Calculated from mean data reported.

Although it has been helpful to have had guidance so that robust pharmacokinetic assessments can be obtained for even the most modest of changes in formulations and presentations, innovative coagulation factor replacement products with longer half‐lives19 will necessitate different sampling schemes for relative bioavailability studies than those used for regular half‐life replacement factors. It would also be helpful to have some flexibility in dose administration so that subjects would not have to forego regularly schedule prophylactic doses and could use smaller doses, perhaps in a multiple‐dose setting.

In addition to documenting bioequivalence of new formulations of coagulation factors, clinical studies may also be required to demonstrate the safety and efficacy of the product and perhaps fulfill the requirement of obtaining more information in pediatric subjects that are required by regulatory authorities. In the case of ReFacto AF, four additional clinical studies were performed to support European registration. The first study20 was a postapproval commitment, surveillance study assessing the incidence of inhibitors (neutralizing antibodies against FVIII) in 208 subjects who were followed as they switched from moroctocog alfa or another coagulation factor VIII product that they had been using to moroctocog alfa (AF‐CC). The second and third studies were also postapproval commitment studies to assess the pharmacokinetics of FVIII:C as well as the safety and efficacy of moroctocog alfa (AF‐CC) in pediatric subjects, in those with prior treatment with FVIII replacement products,9 and those without prior treatment (NCT00950170). Finally, a registry study in minimal and not previously treated pediatric patients is ongoing in European countries. Unlike the case of small molecules, for biologicals, bioequivalence was simply one of the outcomes that needed to be satisfied for the new formulation. With the removal of albumin from the manufacturing process, although the product was analytically the same as that obtained using the previous process, demonstration of bioequivalence between moroctocog alfa and moroctocog alfa (AF‐CC) was required. Demonstration of safety and efficacy in patients receiving product prepared through the new process was also required, as was continued monitoring for differences in immunogenicity.

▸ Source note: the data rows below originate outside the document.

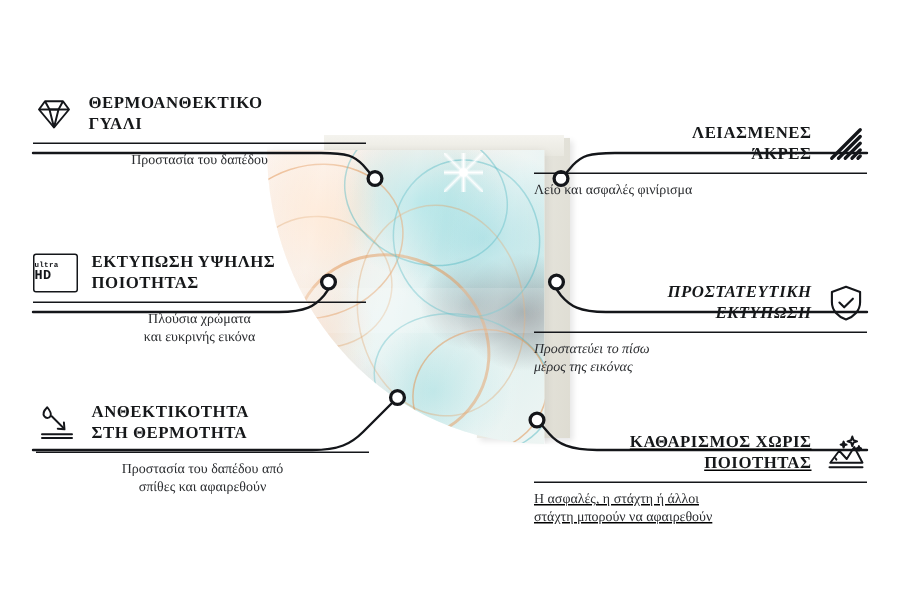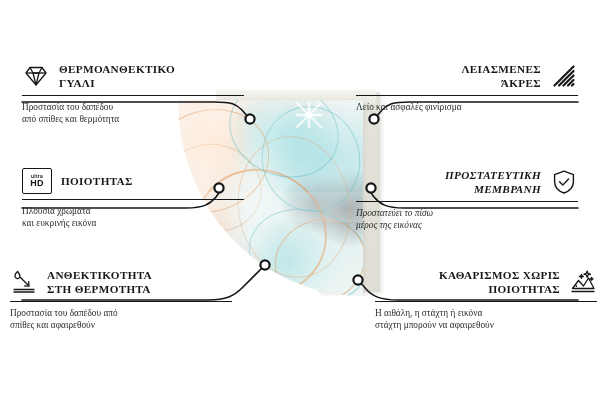--- a/index.html
+++ b/index.html
@@ -83,7 +83,7 @@
   .feat{position:absolute;width:222px;}
   .feat .head{display:flex;align-items:center;gap:9px;}
   .feat.left .head{justify-content:flex-start;}
-  .feat.right .head{justify-content:flex-end;}
+  .feat.right .head{justify-content:flex-end;margin-top:20px;}
   .ico{width:28px;height:28px;flex:0 0 28px;display:block;}
   .ttl{
     font-family:"Liberation Serif", serif;

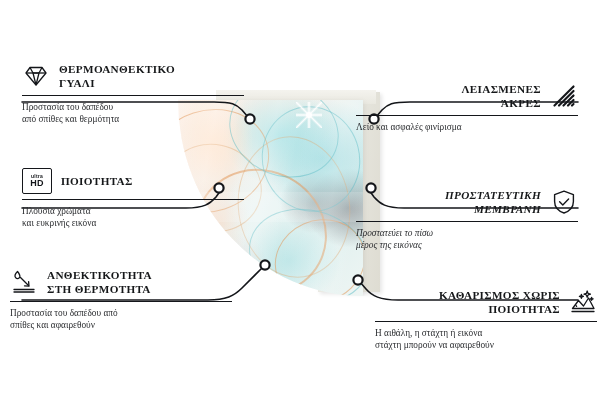--- a/index.html
+++ b/index.html
@@ -97,7 +97,7 @@
     font-family:"Liberation Serif", serif;
     font-size:9.3px;line-height:12.4px;color:#2b2d30;
   }
-  .feat.left .desc{text-align:left;}
+  .feat.left .desc{text-align:center;}
   .feat.right .desc{text-align:left;}
 
   

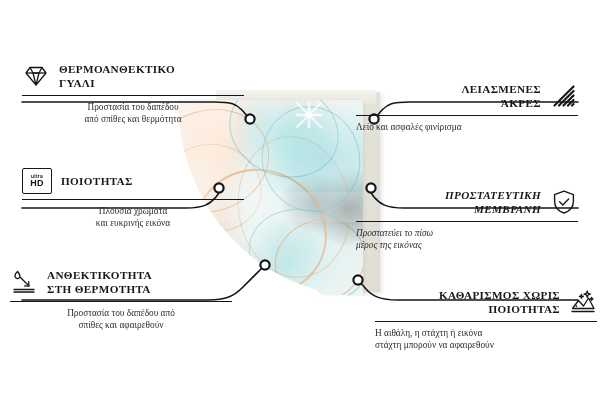--- a/index.html
+++ b/index.html
@@ -178,7 +178,6 @@
     <div class="rule"></div>
     <div class="desc">
       <div>Προστασία του δαπέδου</div>
-      <div>από σπίθες και θερμότητα</div>
     </div>
   </div>
 

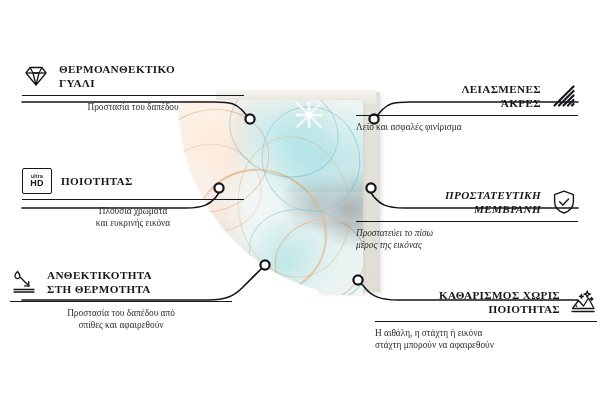--- a/index.html
+++ b/index.html
@@ -188,6 +188,7 @@
         <span class="h">HD</span>
       </div>
       <div class="ttl">
+        <div>ΕΚΤΥΠΩΣΗ ΥΨΗΛΗΣ</div>
         <div>ΠΟΙΟΤΗΤΑΣ</div>
       </div>
     </div>

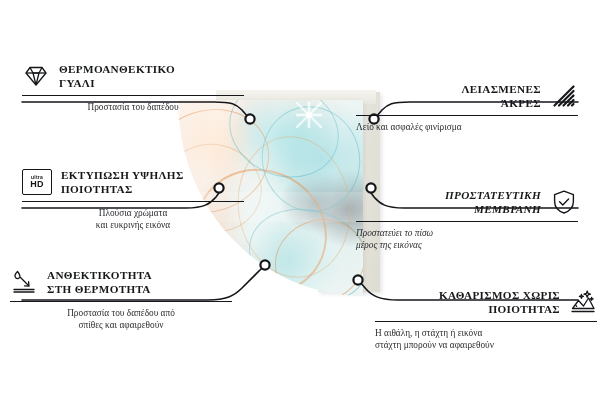--- a/index.html
+++ b/index.html
@@ -110,8 +110,8 @@
 
   .hd-box{
     width:28px;height:24px;border:1.4px solid #14161a;border-radius:2px;
-    display:flex;flex-direction:column;align-items:center;justify-content:center;
-    font-family:Liberation Sans, sans-serif;color:#14161a;line-height:1;
+    display:flex;flex-direction:column;align-items:flex-start;justify-content:center;
+    font-family:Liberation Mono, monospace;color:#14161a;line-height:1;
   }
   .hd-box .u{font-size:5px;font-weight:700;letter-spacing:.2px;}
   .hd-box .h{font-size:9px;font-weight:700;letter-spacing:.2px;}

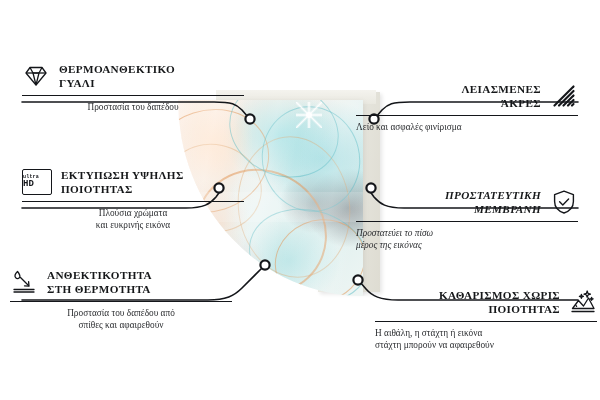--- a/index.html
+++ b/index.html
@@ -248,7 +248,7 @@
     <div class="head">
       <div class="ttl">
         <div>ΠΡΟΣΤΑΤΕΥΤΙΚΗ</div>
-        <div>ΜΕΜΒΡΑΝΗ</div>
+        <div>ΕΚΤΥΠΩΣΗ</div>
       </div>
       <svg class="ico" viewBox="0 0 28 28">
         <g fill="none" stroke="#14161a" stroke-width="1.4" stroke-linejoin="round" stroke-linecap="round">

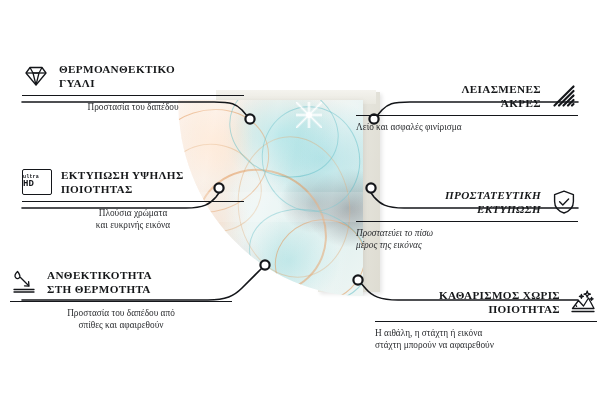--- a/index.html
+++ b/index.html
@@ -103,7 +103,7 @@
   
   #f-heat-glass{left:22px;top:62px;}
   #f-print{left:22px;top:168px;}
-  #f-heatres{left:10px;top:268px;}
+  #f-heatres{left:24px;top:268px;}
   #f-edges{left:356px;top:62px;}
   #f-membrane{left:356px;top:168px;font-style:italic;}
   #f-clean{left:375px;top:268px;}

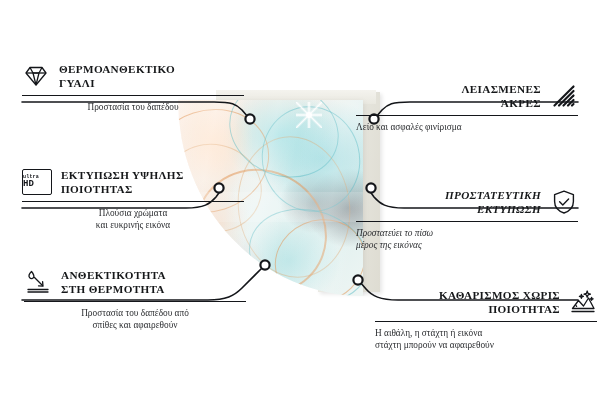--- a/index.html
+++ b/index.html
@@ -106,7 +106,7 @@
   #f-heatres{left:24px;top:268px;}
   #f-edges{left:356px;top:62px;}
   #f-membrane{left:356px;top:168px;font-style:italic;}
-  #f-clean{left:375px;top:268px;}
+  #f-clean{left:356px;top:268px;text-decoration:underline;}
 
   .hd-box{
     width:28px;height:24px;border:1.4px solid #14161a;border-radius:2px;

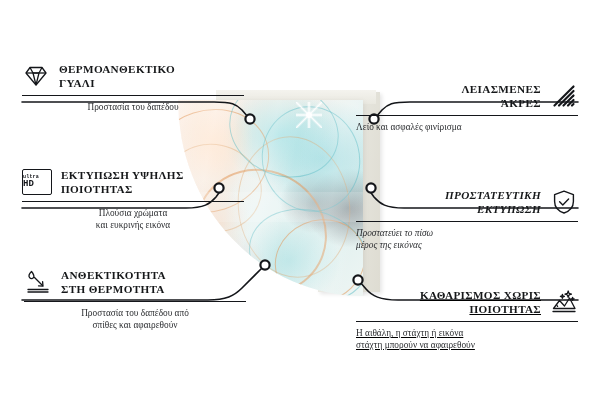--- a/index.html
+++ b/index.html
@@ -283,7 +283,7 @@
     </div>
     <div class="rule"></div>
     <div class="desc">
-      <div>Η αιθάλη, η στάχτη ή εικόνα</div>
+      <div>Η ασφαλές, η στάχτη ή άλλοι</div>
       <div>στάχτη μπορούν να αφαιρεθούν</div>
     </div>
   </div>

This study was part of a submission to the European Medicines Agency (EMA), among other regulatory authorities, which supported the approval of moroctocog alfa (AF‐CC). The results were published as part of the EMA Assessment Report (EPAR). 21 While publication as part of an EPAR is helpful in making information available, the study may not be found in literature searches, does not undergo peer review, and the data are not available for physicians, in particular for hemophilia treaters. Publications also offer interested readers the opportunity to interact with the investigator and through Letters to the Editor to offer commentary on the results.

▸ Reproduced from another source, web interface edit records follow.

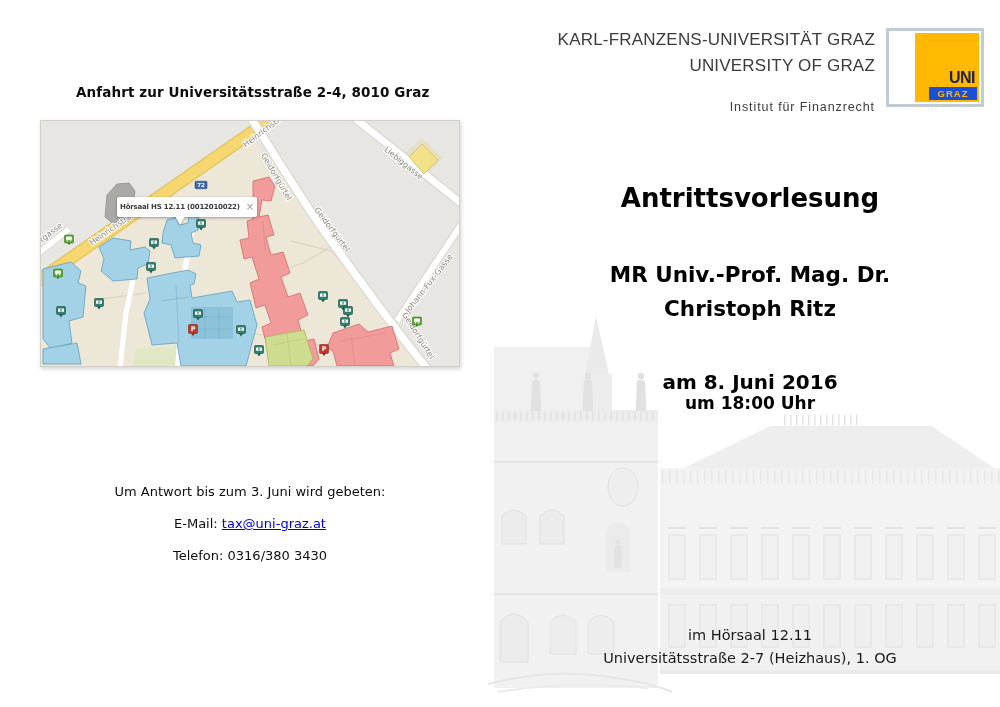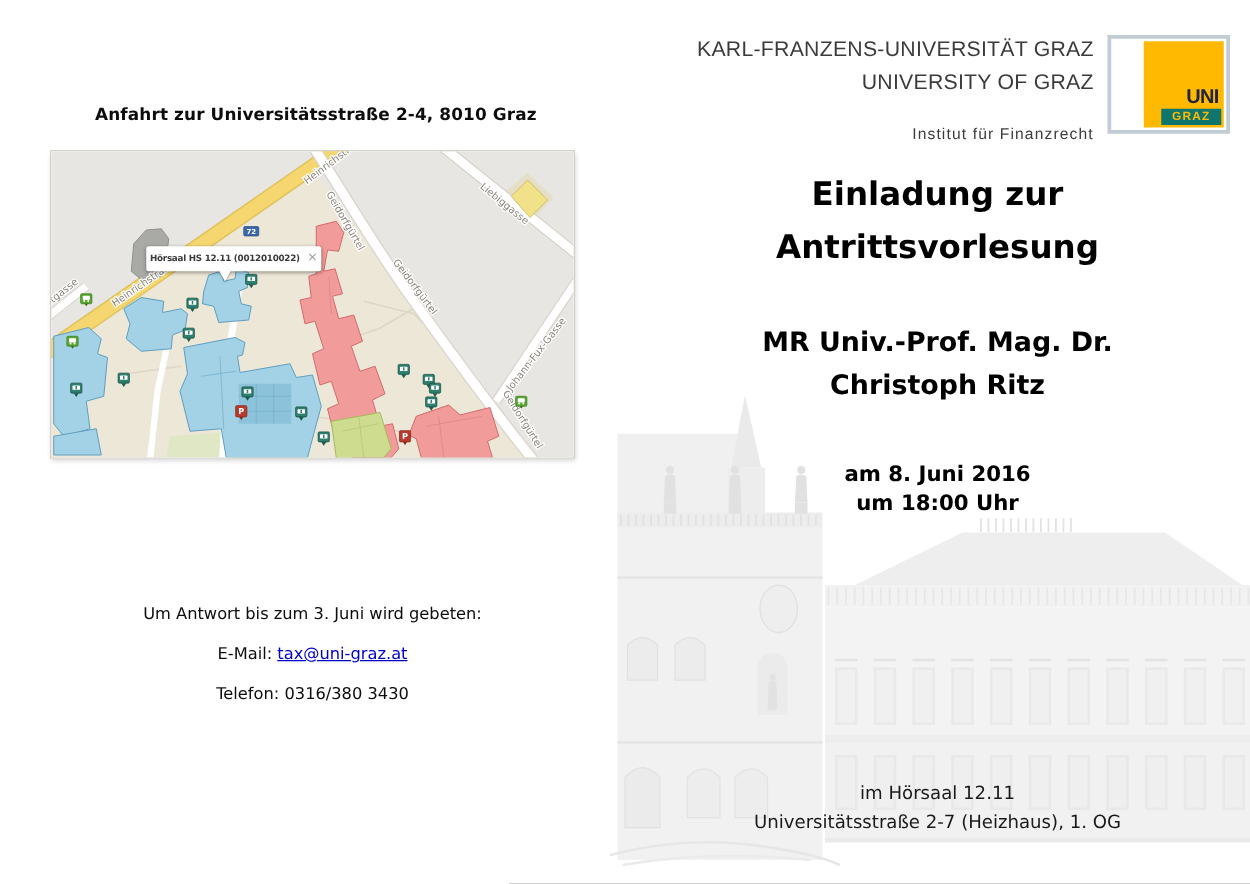--- a/index.html
+++ b/index.html
@@ -37,7 +37,7 @@
   .logo-yellow{position:absolute;left:26px;top:2px;width:64px;height:69px;background:#FFB900;}
   .logo-uni{position:absolute;right:4px;bottom:15px;font-family:"Liberation Sans",sans-serif;
             font-weight:bold;font-size:16px;color:#23233F;letter-spacing:-.5px;}
-  .logo-grazbar{position:absolute;right:2px;bottom:2px;width:48px;height:13px;background:#0f766e;
+  .logo-grazbar{position:absolute;right:2px;bottom:2px;width:48px;height:13px;background:#1d4ed8;
             color:#FFB900;font-family:"Liberation Sans",sans-serif;font-weight:bold;font-size:9.5px;
             line-height:13px;text-align:center;letter-spacing:1px;}
 

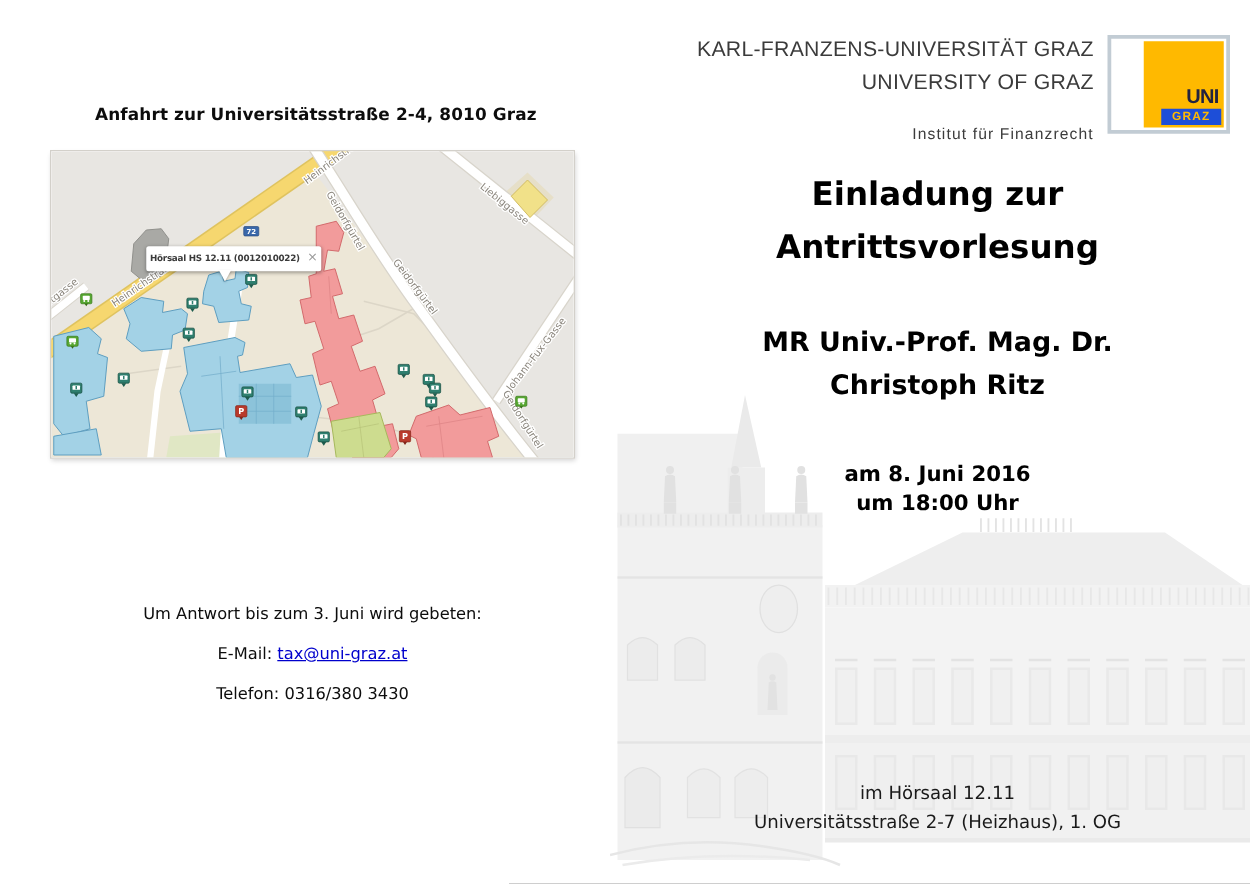--- a/index.html
+++ b/index.html
@@ -339,7 +339,6 @@
     </div>
   </div>
 
-  <div class="abs inv title1">Einladung zur</div>
   <div class="abs inv title2">Antrittsvorlesung</div>
   <div class="abs inv speaker1">MR Univ.-Prof. Mag. Dr.</div>
   <div class="abs inv speaker2">Christoph Ritz</div>

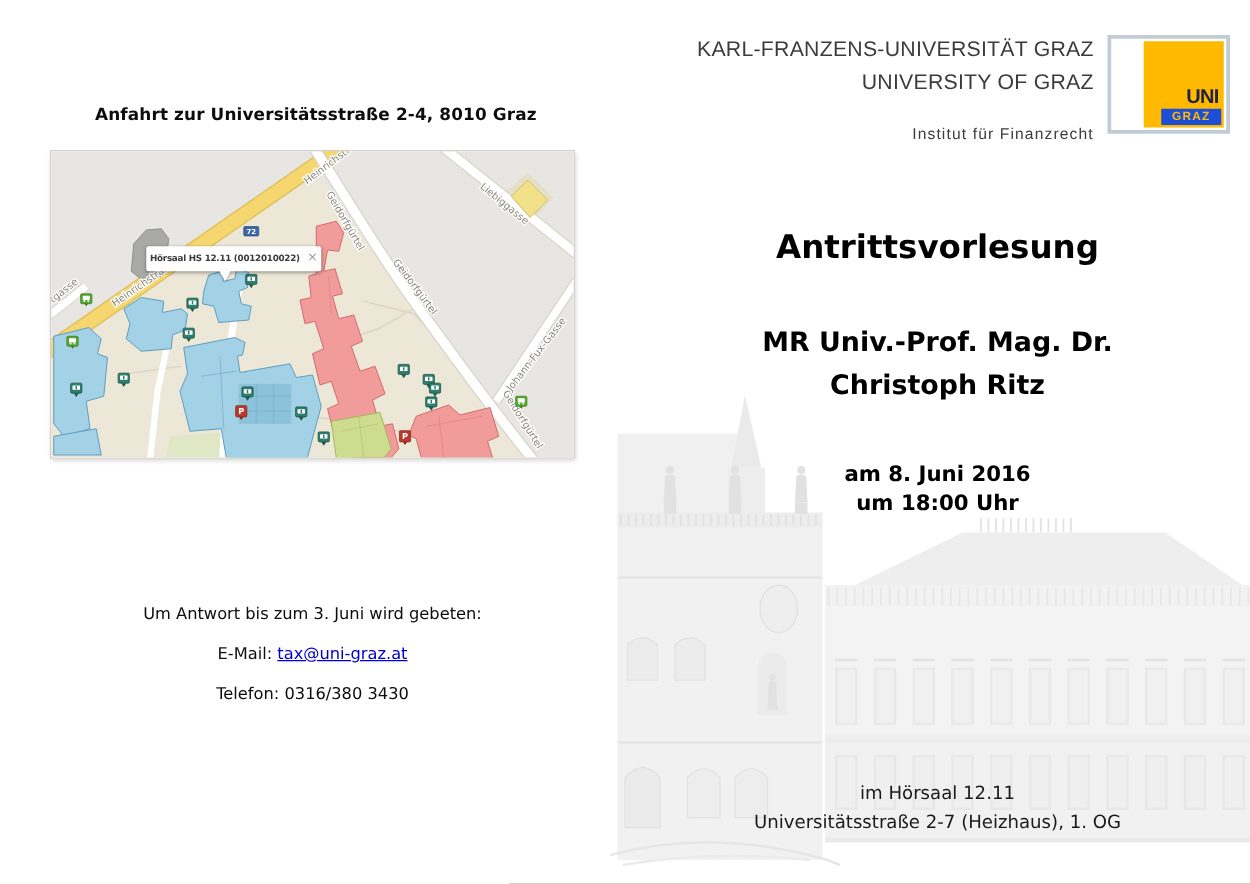--- a/index.html
+++ b/index.html
@@ -47,7 +47,7 @@
   .title2{top:183px;font-size:26px;font-weight:bold;}
   .speaker1{top:262px;font-size:21.5px;font-weight:bold;}
   .speaker2{top:296px;font-size:21.5px;font-weight:bold;}
-  .date-line{top:370px;font-size:17px;font-weight:bold;}
+  .date-line{top:370px;font-size:20px;font-weight:bold;}
   .time-line{top:393px;font-size:17px;font-weight:bold;}
   .venue1{top:627px;font-size:14.5px;color:#1a1a1a;}
   .venue2{top:650px;font-size:14.5px;color:#1a1a1a;}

In conclusion, this study demonstrated the bioequivalence of moroctocog alfa (AF‐CC) to moroctocog alfa. The available pharmacokinetic data are supportive of the efficacy and safety studies already conducted, and may also be helpful for the development of tools to aid patients and prescribers in optimizing coagulation replacement therapy with moroctocog alfa (AF‐CC).

Conflict of Interest

All of the authors are employees and may be stock holders of Pfizer Inc.